TRY IT
Show every line below where "Network" can be found.

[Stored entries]
────────────────

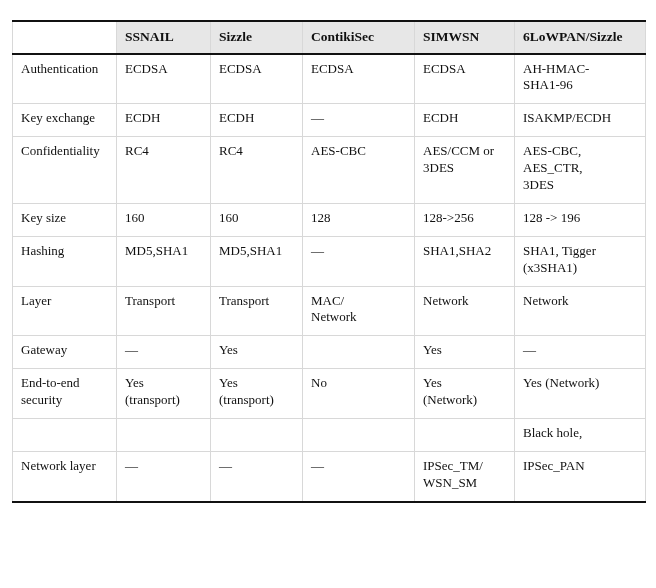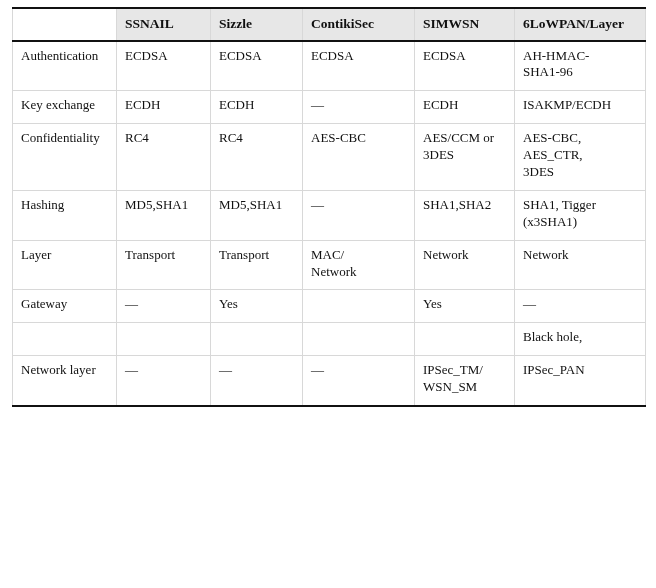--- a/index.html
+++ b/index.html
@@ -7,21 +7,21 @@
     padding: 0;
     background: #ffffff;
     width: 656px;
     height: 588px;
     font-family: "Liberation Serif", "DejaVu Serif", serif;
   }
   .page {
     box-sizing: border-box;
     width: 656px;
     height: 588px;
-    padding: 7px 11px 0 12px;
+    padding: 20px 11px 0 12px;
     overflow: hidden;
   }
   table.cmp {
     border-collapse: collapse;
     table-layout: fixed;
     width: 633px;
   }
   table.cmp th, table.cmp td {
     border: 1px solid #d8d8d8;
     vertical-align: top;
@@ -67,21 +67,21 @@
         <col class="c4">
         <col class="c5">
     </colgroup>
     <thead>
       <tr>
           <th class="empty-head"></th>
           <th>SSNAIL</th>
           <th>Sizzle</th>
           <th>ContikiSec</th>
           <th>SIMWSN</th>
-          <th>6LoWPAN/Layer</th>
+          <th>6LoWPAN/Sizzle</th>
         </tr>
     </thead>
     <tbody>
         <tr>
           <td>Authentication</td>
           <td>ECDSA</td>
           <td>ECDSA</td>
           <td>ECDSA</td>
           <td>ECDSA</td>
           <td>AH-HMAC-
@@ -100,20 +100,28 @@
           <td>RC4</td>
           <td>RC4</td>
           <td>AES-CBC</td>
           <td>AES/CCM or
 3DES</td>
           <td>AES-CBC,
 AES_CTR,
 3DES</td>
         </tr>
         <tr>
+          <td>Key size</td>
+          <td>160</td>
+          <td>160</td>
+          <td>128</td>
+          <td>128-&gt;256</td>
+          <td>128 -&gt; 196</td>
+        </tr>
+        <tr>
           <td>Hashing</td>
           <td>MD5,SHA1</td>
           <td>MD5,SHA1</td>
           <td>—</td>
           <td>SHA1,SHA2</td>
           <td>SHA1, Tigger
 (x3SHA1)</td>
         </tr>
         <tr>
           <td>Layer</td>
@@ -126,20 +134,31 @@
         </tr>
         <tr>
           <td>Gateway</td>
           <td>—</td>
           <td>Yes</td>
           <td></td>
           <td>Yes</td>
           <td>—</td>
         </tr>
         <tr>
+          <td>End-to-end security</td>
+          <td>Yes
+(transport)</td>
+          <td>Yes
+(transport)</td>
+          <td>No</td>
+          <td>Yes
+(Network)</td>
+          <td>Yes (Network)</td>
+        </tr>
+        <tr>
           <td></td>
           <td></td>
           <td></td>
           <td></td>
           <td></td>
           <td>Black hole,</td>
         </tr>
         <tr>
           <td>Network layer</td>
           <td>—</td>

────────────────

EXERCISE ANSWER
+(Network)</td>
+          <td>Yes (Network)</td>
           <td>Network layer</td>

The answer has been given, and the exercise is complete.